Pass model formula as argument in R - r

I need to cross-validate several glmer models on the same data so I've made a function to do this (I'm not interested in preexisting functions for doing this). I want to pass an arbitrary glmer model to my function as the only argument. Sadly, I can't figure out how to do this, and the interwebz won't tell me.
Ideally, I would like to do something like:
model = glmer(y ~ x + (1|z), data = train_folds, family = "binomial"
model2 = glmer(y ~ x2 + (1|z), data = train_folds, family = "binomial"
And then call cross_validation_function(model) and cross_validation_function(model2). The training data within the function is called train_fold.
However, I suspect I need to pass the model formula in different way using reformulate.
Here is an example of my function. The project is about predicting autism(ASD) from behavioral features. The data variable is da.
library(pacman)
p_load(tidyverse, stringr, lmerTest, MuMIn, psych, corrgram, ModelMetrics,
caret, boot)
cross_validation_function <- function(model){
#creating folds
participants = unique(da$participant)
folds <- createFolds(participants, 10)
cross_val <- sapply(seq_along(folds), function(x) {
train_folds = filter(da, !(as.numeric(participant) %in% folds[[x]]))

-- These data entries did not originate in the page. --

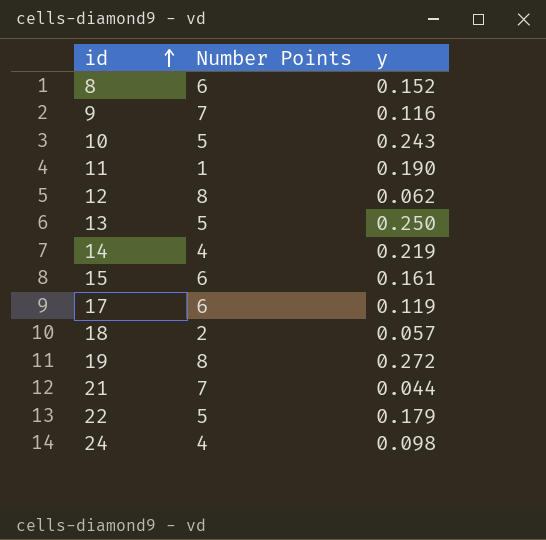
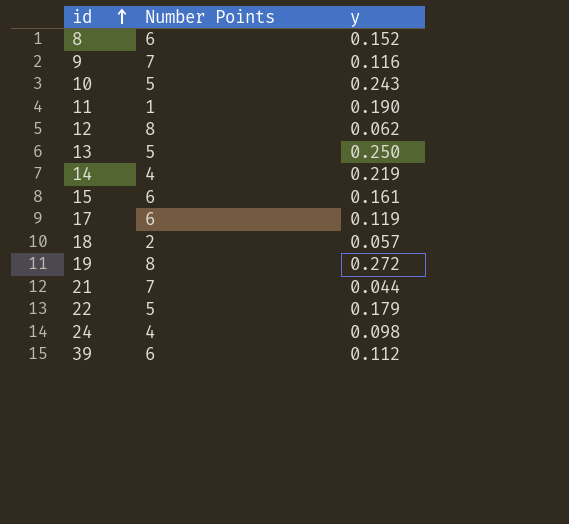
row 39: none -> 6 | 0.112

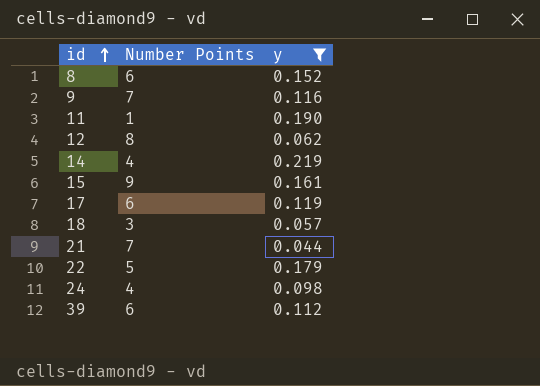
filter: none -> y <= 0.219
15 | Number Points: 6 -> 9
18 | Number Points: 2 -> 3

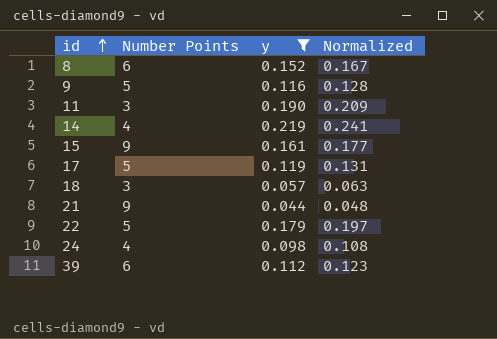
column Normalized | formula: none -> [y] * 1.1
row 12: 8 | 0.062 -> none
9 | Number Points: 7 -> 5
11 | Number Points: 1 -> 3
17 | Number Points: 6 -> 5
21 | Number Points: 7 -> 9

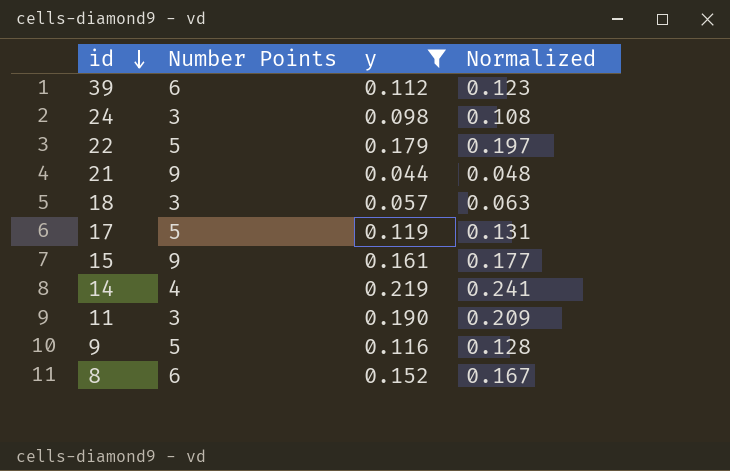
row order: id ascending -> id descending
24 | Number Points: 4 -> 3

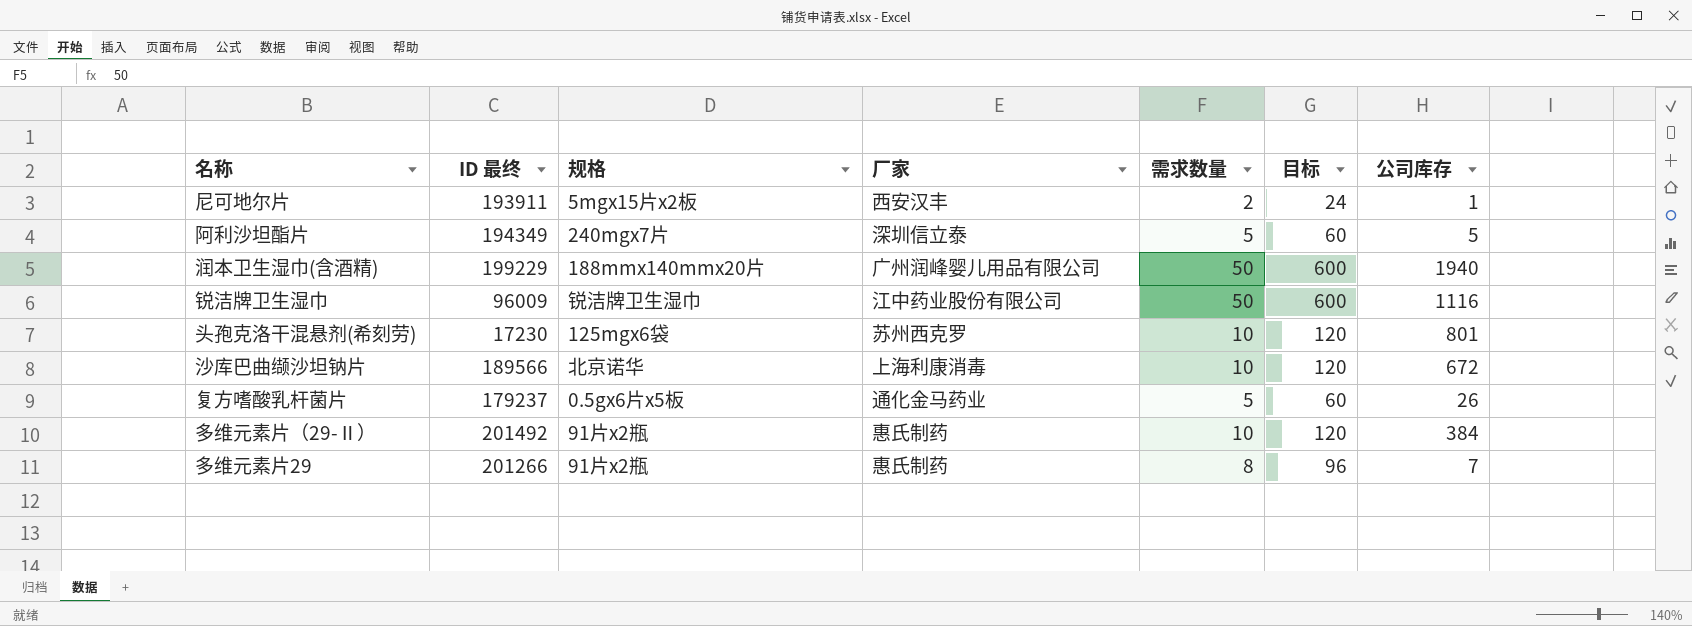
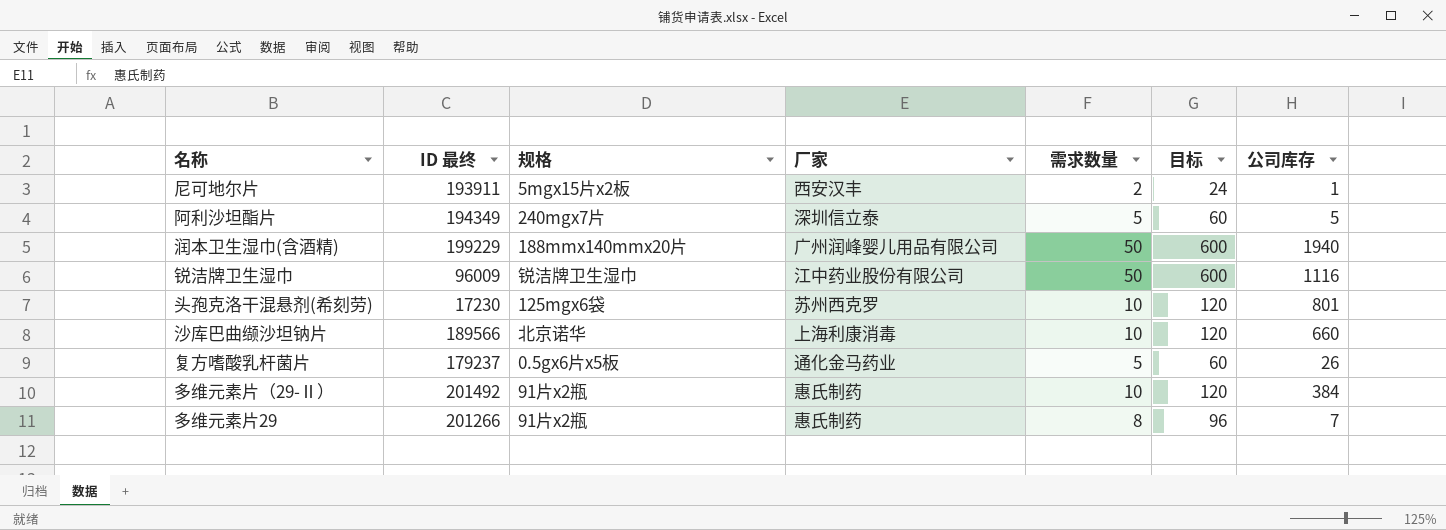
沙库巴曲缬沙坦钠片 | 公司库存: 672 -> 660

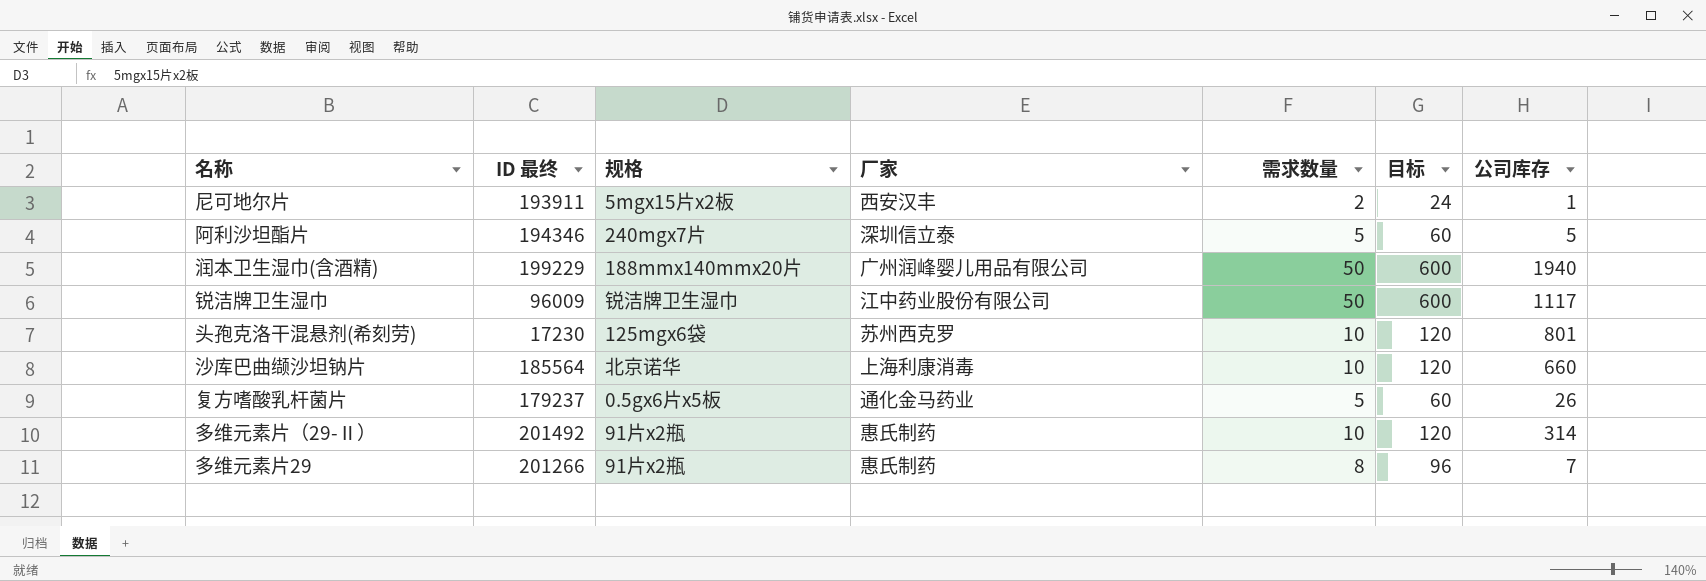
阿利沙坦酯片 | ID 最终: 194349 -> 194346
锐洁牌卫生湿巾 | 公司库存: 1116 -> 1117
沙库巴曲缬沙坦钠片 | ID 最终: 189566 -> 185564
多维元素片（29-Ⅱ） | 公司库存: 384 -> 314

predict_fold = filter(da, as.numeric(participant) %in% folds[[x]])
#model to be tested should be passed as an argument here
train_model <- model
predict_fold <- predict_fold %>%
mutate(predictions_perc = predict(train_model, predict_fold, allow.new.levels = T),
predictions_perc = inv.logit(predictions_perc),
predictions = ifelse(predictions_perc > 0.5, "ASD","control"))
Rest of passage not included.